Goal of the exercise »
Each line from the one containing "- '1784878842', 'off')" through the last line of the data below is to be written out verbatim, and nothing more.

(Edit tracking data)

[Start of Attachment]

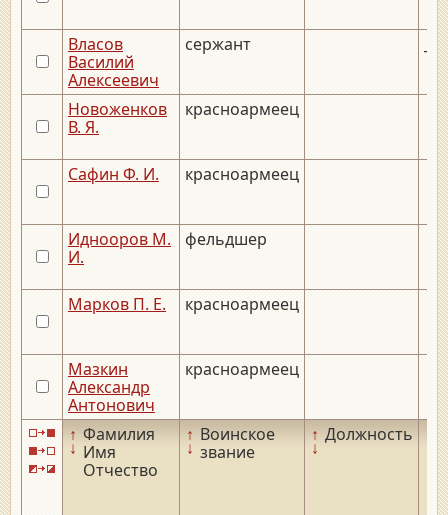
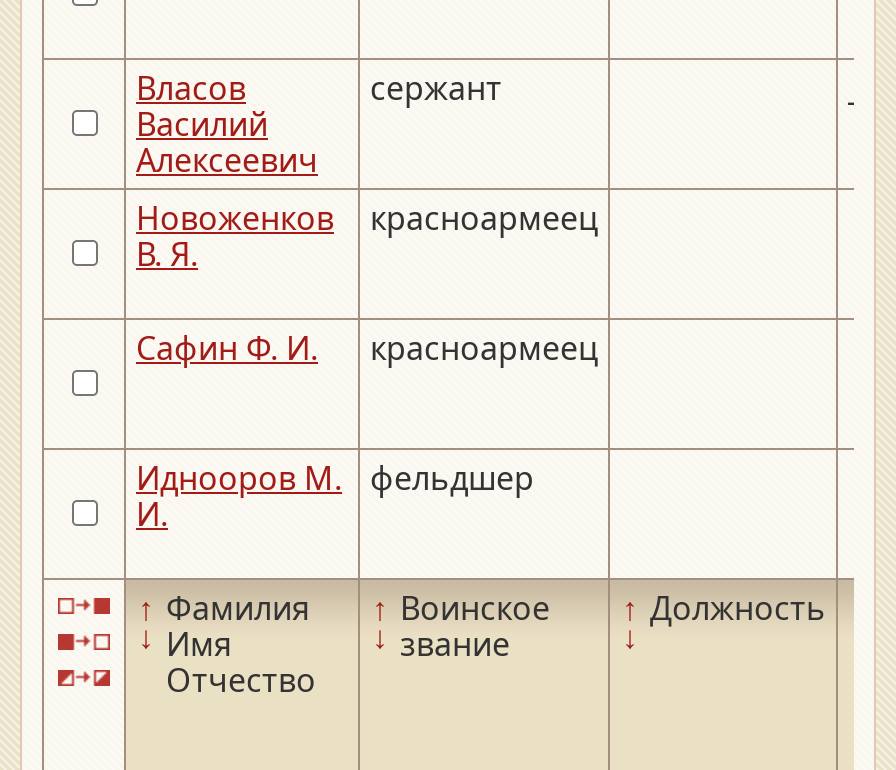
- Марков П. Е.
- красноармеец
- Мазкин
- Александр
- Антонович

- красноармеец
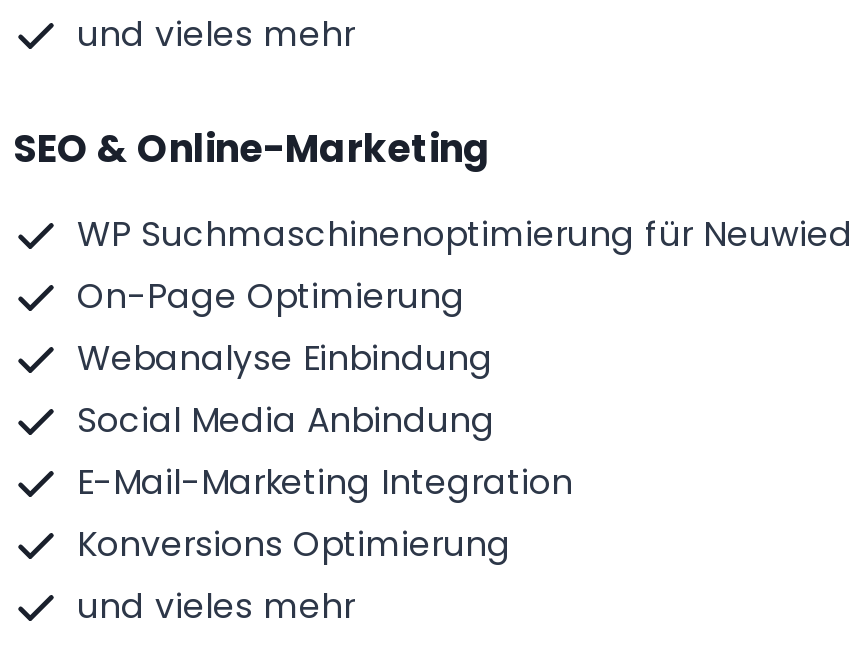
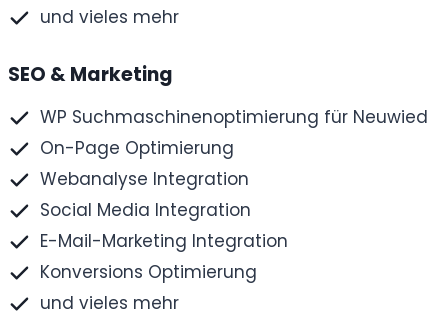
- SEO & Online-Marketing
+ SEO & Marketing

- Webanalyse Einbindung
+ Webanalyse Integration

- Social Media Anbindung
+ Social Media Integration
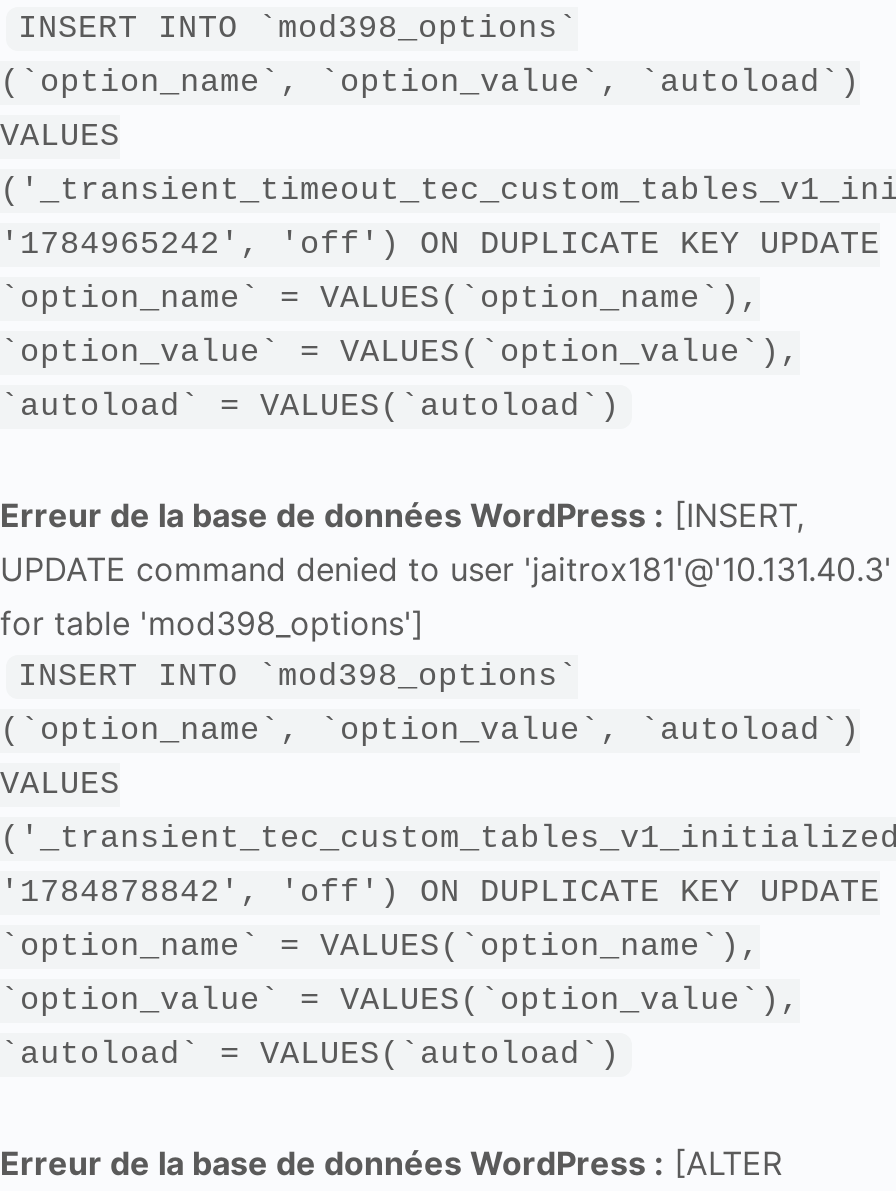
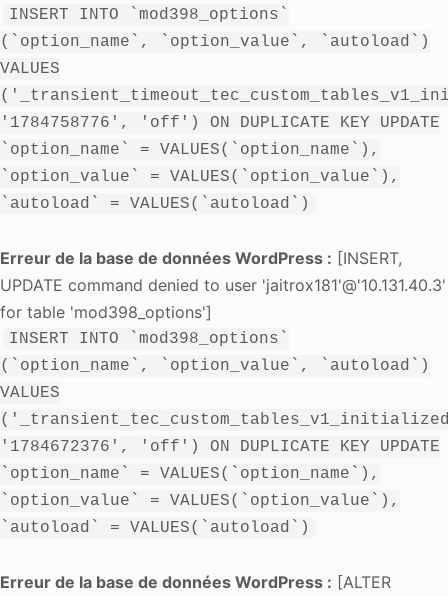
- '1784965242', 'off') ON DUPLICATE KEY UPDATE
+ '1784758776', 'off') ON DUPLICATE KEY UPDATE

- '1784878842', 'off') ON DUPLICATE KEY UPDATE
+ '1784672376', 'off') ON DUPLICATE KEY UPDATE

[End of Attachment]

Exercise response »
- '1784878842', 'off') ON DUPLICATE KEY UPDATE
+ '1784672376', 'off') ON DUPLICATE KEY UPDATE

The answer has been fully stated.